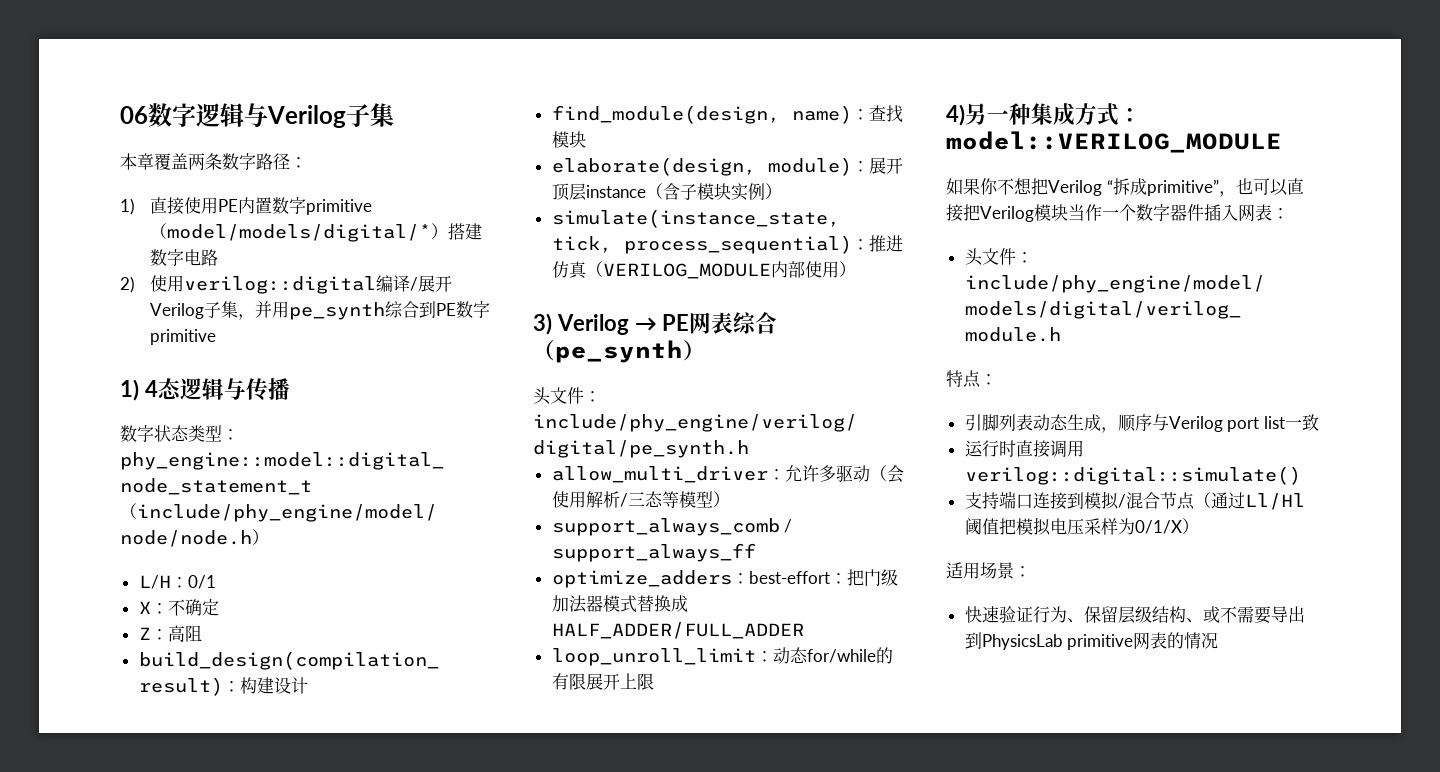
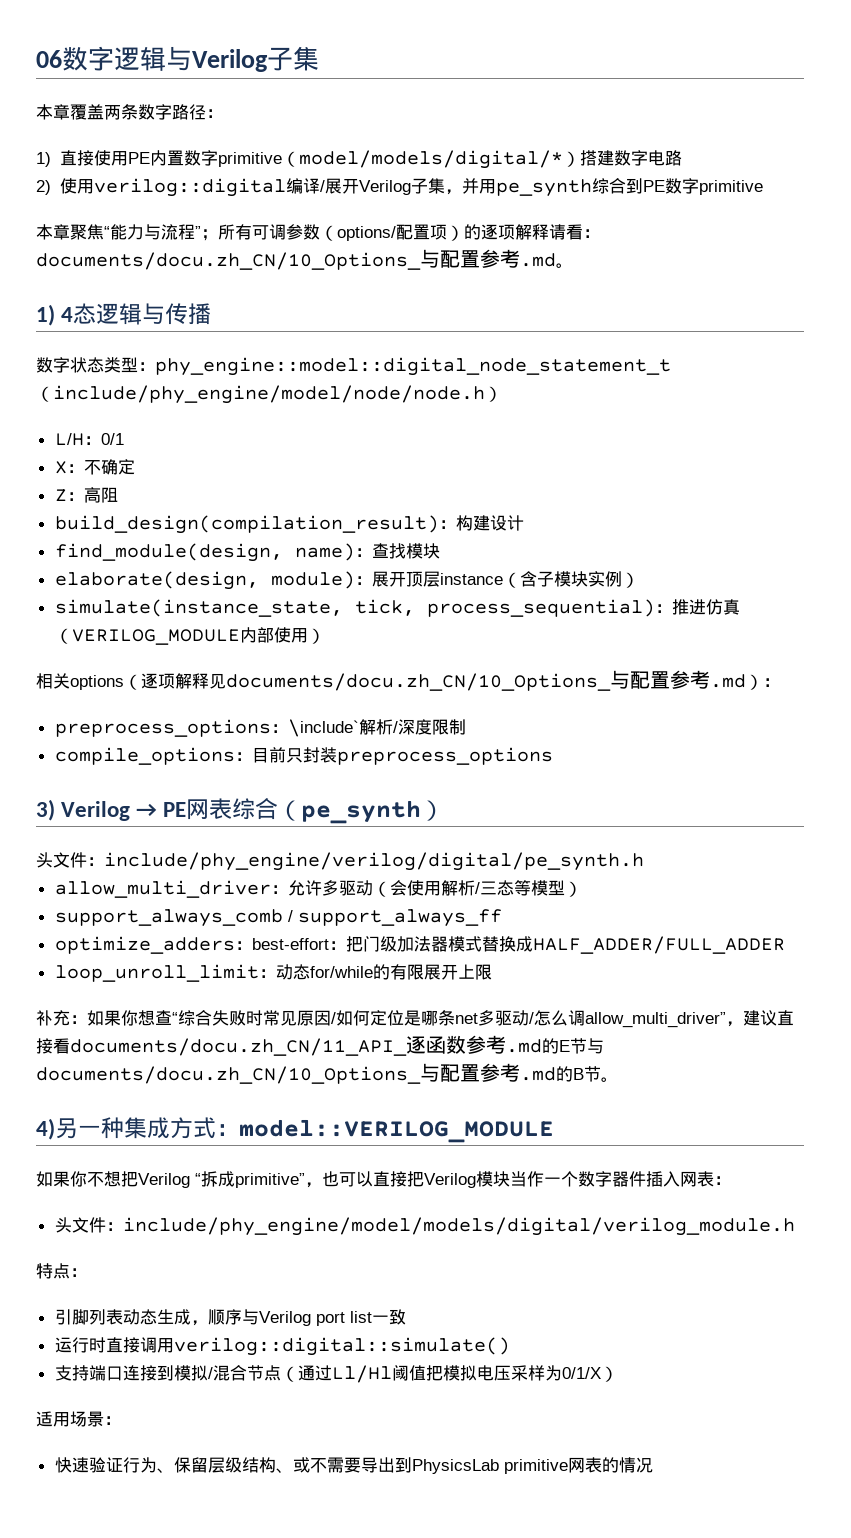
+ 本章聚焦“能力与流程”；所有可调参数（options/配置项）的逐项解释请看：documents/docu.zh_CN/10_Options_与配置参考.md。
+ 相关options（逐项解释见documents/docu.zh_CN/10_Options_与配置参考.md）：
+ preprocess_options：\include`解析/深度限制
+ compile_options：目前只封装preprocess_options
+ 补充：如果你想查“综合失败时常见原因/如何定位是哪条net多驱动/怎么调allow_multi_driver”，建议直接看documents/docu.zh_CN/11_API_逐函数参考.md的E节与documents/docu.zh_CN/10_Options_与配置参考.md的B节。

++++++++

**Directions for this task**
Using the listing, filter for "docu" and return the matching lines.

**Output for this exercise**
+ 本章聚焦“能力与流程”；所有可调参数（options/配置项）的逐项解释请看：documents/docu.zh_CN/10_Options_与配置参考.md。
+ 相关options（逐项解释见documents/docu.zh_CN/10_Options_与配置参考.md）：
+ 补充：如果你想查“综合失败时常见原因/如何定位是哪条net多驱动/怎么调allow_multi_driver”，建议直接看documents/docu.zh_CN/11_API_逐函数参考.md的E节与documents/docu.zh_CN/10_Options_与配置参考.md的B节。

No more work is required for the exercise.